Work instructions:
The expected answer is every line from the material below that has the word "project".

Input for this task:
───

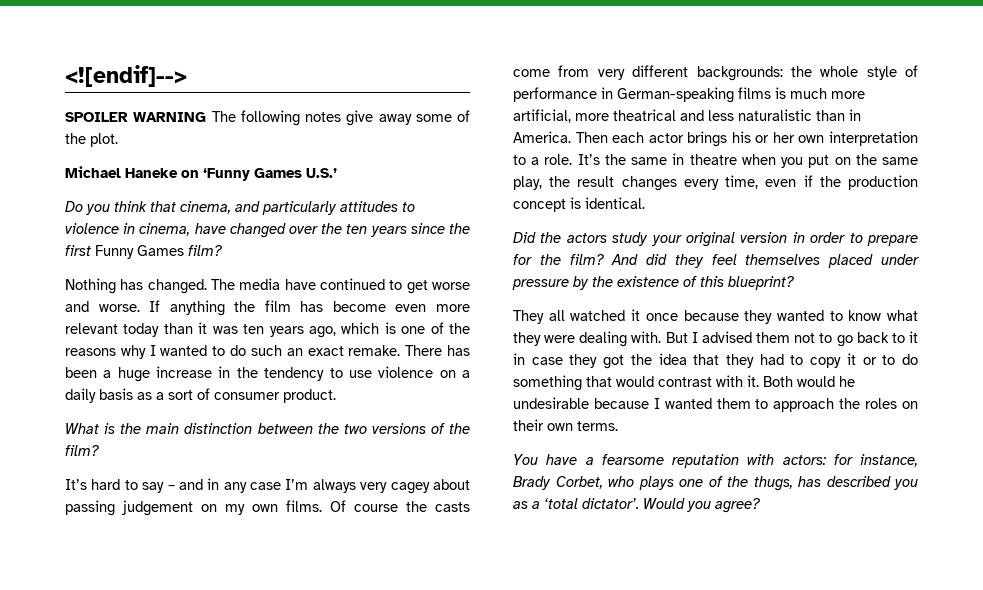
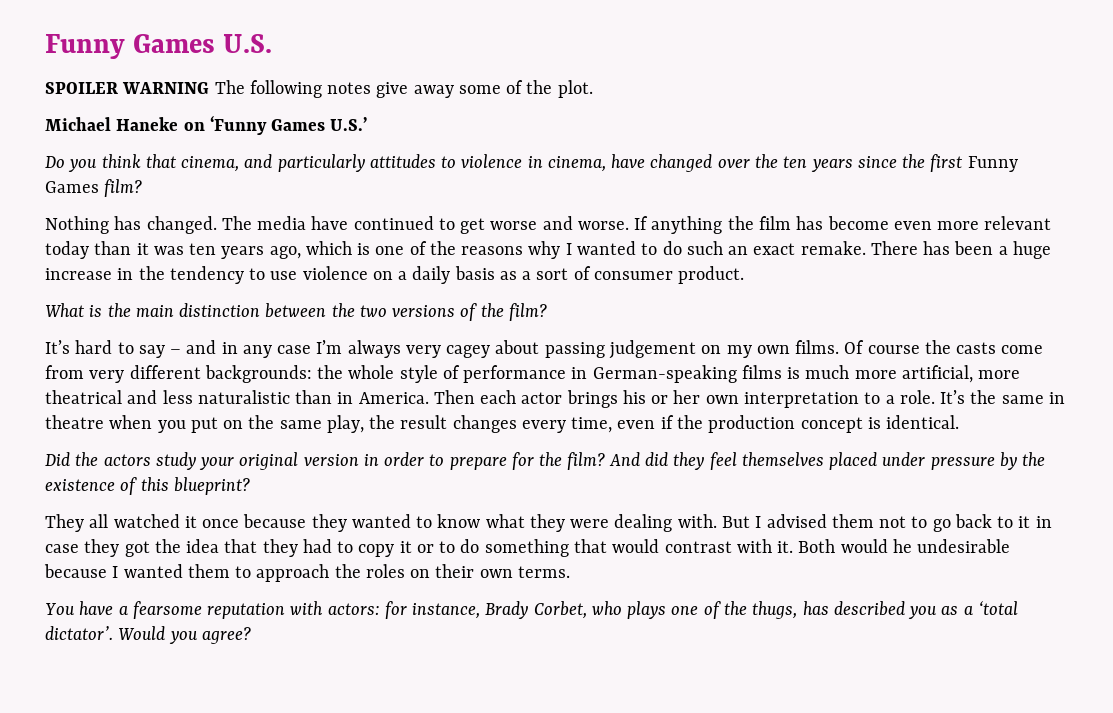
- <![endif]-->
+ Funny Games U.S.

───

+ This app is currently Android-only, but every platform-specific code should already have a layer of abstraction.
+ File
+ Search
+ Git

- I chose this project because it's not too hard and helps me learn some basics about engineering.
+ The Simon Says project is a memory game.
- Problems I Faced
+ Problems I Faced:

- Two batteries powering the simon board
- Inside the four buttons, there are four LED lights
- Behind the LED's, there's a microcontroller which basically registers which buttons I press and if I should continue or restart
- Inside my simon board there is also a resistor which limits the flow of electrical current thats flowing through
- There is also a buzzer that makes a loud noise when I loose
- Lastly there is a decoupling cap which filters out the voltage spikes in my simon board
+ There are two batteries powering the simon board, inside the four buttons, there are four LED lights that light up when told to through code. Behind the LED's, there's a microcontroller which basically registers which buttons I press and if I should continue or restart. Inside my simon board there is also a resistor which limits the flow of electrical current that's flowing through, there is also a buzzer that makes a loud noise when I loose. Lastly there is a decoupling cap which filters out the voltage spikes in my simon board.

───

Answer for the task:
- I chose this project because it's not too hard and helps me learn some basics about engineering.
+ The Simon Says project is a memory game.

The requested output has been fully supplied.